Sentenza Sentenza Cassazione Civile n. 10424 del 29/04/2010

Cassazione civile sez. II, 29/04/2010, (ud. 16/03/2010, dep. 29/04/2010), n.10424

LA CORTE SUPREMA DI CASSAZIONE

SEZIONE SECONDA CIVILE

Composta dagli Ill.mi Sigg.ri Magistrati:

Dott. SETTIMJ Giovanni – Presidente –

Dott. PETITTI Stefano – Consigliere –

Dott. PARZIALE Ippolisto – rel. Consigliere –

Dott. D’ASCOLA Pasquale – Consigliere –

Dott. DE CHIARA Carlo – Consigliere –

ha pronunciato la seguente:

ordinanza

Sul regolamento di competenza di ufficio sollevato da:

Tribunale di Palermo con ordinanza depositata il 28/10/2008;

iscritto RGN 26049-2008, nella causa d’appello tra:

IOCOREDSRL;

contro

UFFICIO TERRITORIALE GOVERNO PALERMO;

udita la relazione della causa svolta nella camera di consiglio del

16/03/2010 dal Consigliere Dott.
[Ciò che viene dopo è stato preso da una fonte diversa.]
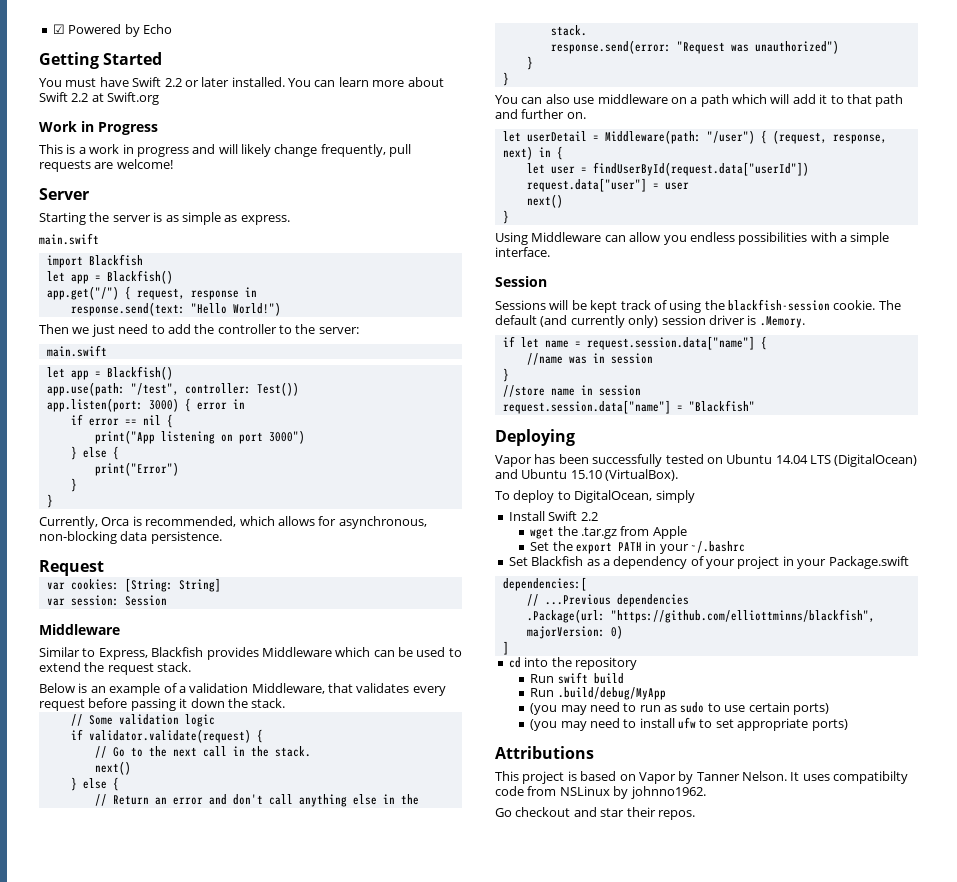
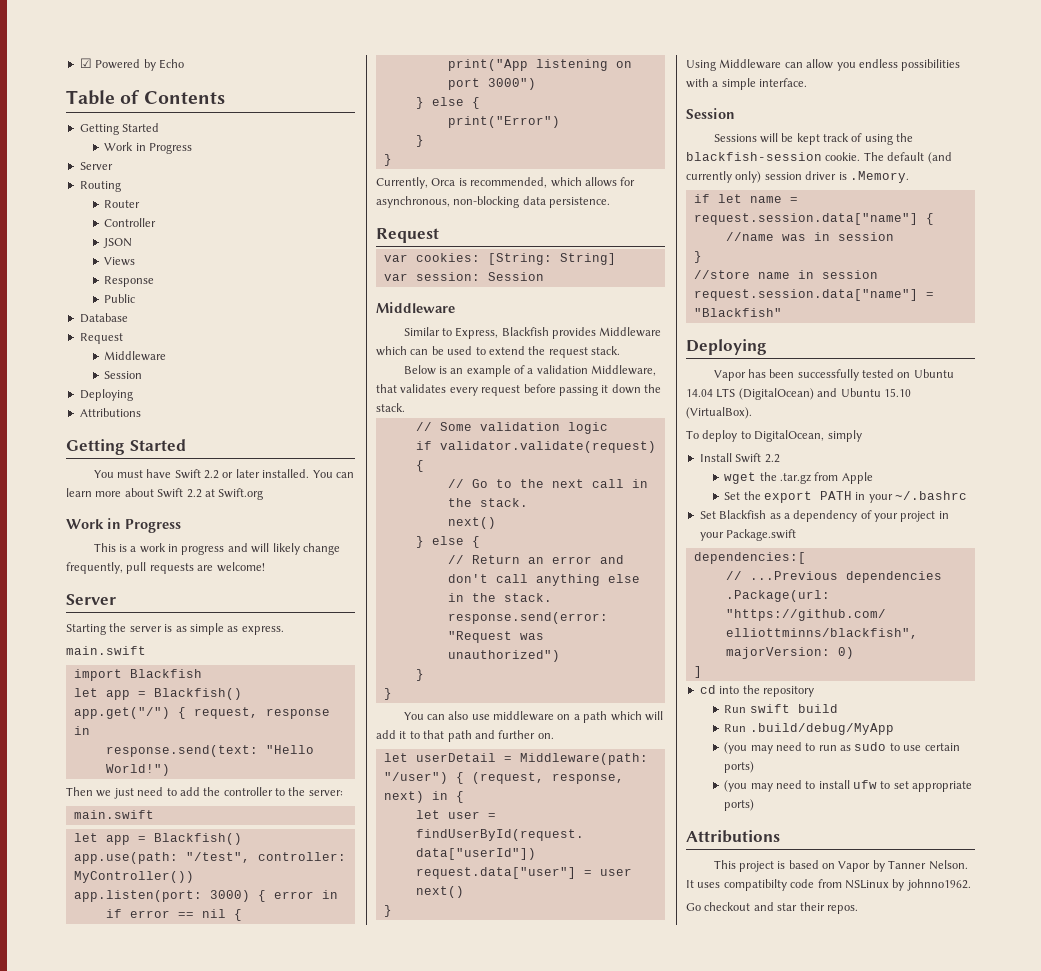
(172, 29) none -> [66,90,225,105] [79,123,160,135] [104,142,192,154] [79,162,113,170] [79,181,121,192] [104,200,141,208] [104,218,157,227] [103,238,133,248] [104,257,136,266] [104,276,155,287] [104,294,136,303] [79,313,128,323] [79,333,123,344] [104,351,167,361] [104,371,143,379] [79,389,133,401] [79,408,141,417] // Table of Contents // Getting Started // Work in Progress // Server // Routing // Router // Controller // JSON // Views // Response // Public // Database // Request // Middleware // Session // Deploying // Attributions
[256,382,299,396] Test()) -> [73,871,194,883] MyController())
IPPOLISTO PARZIALE;

udito il P.M. in persona del Sostituto Procuratore Generale Dott.

CICCOLO Pasquale Paolo Maria, che nulla oppone alla relazione

depositata dal cons. relatore.

 

Fatto

FATTO E DIRITTO

Attivata la procedura ex art. 375 c.p.c., il cons. relatore ha depositato la seguente relazione.

“il giudice unico del Tribunale di Palermo solleva regolamento di competenza di ufficio avverso il provvedimento del Tribunale di Termini Imerese, sezione distaccata di Cefalù, che, adito in sede d’appello avverso una decisione del Giudice di Pace, aveva declinato la propria competenza per territorio, ritenendo competente il Tribunale di Palermo ai sensi dell’art. 25 c.p.c., in relazione al foro erariale dell’amministrazione appellata (Ufficio Territoriale del Governo di Palermo), il giudice unico ritiene non applicabile la norma di cui al citato art. 25, sul presupposto della non applicabilità del rito ordinario di cui agli artt. 342 e segg.

c.p.c., per l’appello avverso le decisioni adottate dal Giudice di Pace in materia di sanzioni amministrative ai sensi della L. n. 689 del 1981, artt. 22 e 23 (regime di impugnazione introdotto dal D.Lgs. n. 40 del 2006, art. 26).

Osserva il giudice o quo che la legge in questione nulla ha disposto al riguardo, mancando così argomenti univoci a far ritenere l’applicabilità del rito ordinario dell’appello alle decisioni in questione. A suo giudizio risulterebbe applicabile il principio generale dell’ultrattività del rito. Conseguentemente resterebbero applicabili la L. n. 689 del 1981, artt. 22 e 23, e più in particolare l’art. 23, comma 4, di detta legge che, consentendo all’autorità che ha emesso provvedimento impugnato di stare in giudizio personalmente, anche a mezzo di funzionari appositamente delegati, esclude che possa applicarsi al primo grado l’art. 25 c.p.c.. Tale norma, applicata all’appello, determina l’esclusione anche in tale grado di giudizio del foro di cui all’art. 25 c.p.c..

L’istanza appare infondata alla luce del precedente di questa Corte (Cass. 2009 n. 14520) che ha affermato che alle controversie in grado di appello, relative alle impugnazioni delle decisioni del Giudice di Pace in materia di sanzioni amministrative, resta applicabile il rito ordinario di cui gli artt. 339 segg. c.p.c.. Resta, quindi, applicabile anche art. 25 c.p.c., che radica la competenza territoriale, nel caso in cui sia parte del giudizio la pubblica amministrazione, nel “giudice del luogo in cui ha sede l’ufficio dell’avvocatura dello Stato”. Nel caso in questione nel Tribunale di Palermo”.

Occorre rilevare preliminarmente che non risulta dagli atti che l’ordinanza del giudice unico del Tribunale di Palermo sia stata comunicata alle parti.

PQM

La Corte rinvia a nuovo ruolo, mandando alla cancelleria di richiedere al giudice a quo copia della comunicazione alle parti dell’ordinanza con cui è stata avanzata la richiesta di regolamento di competenza.

Così deciso in Roma, nella Camera di Consiglio, il 16 marzo 2010.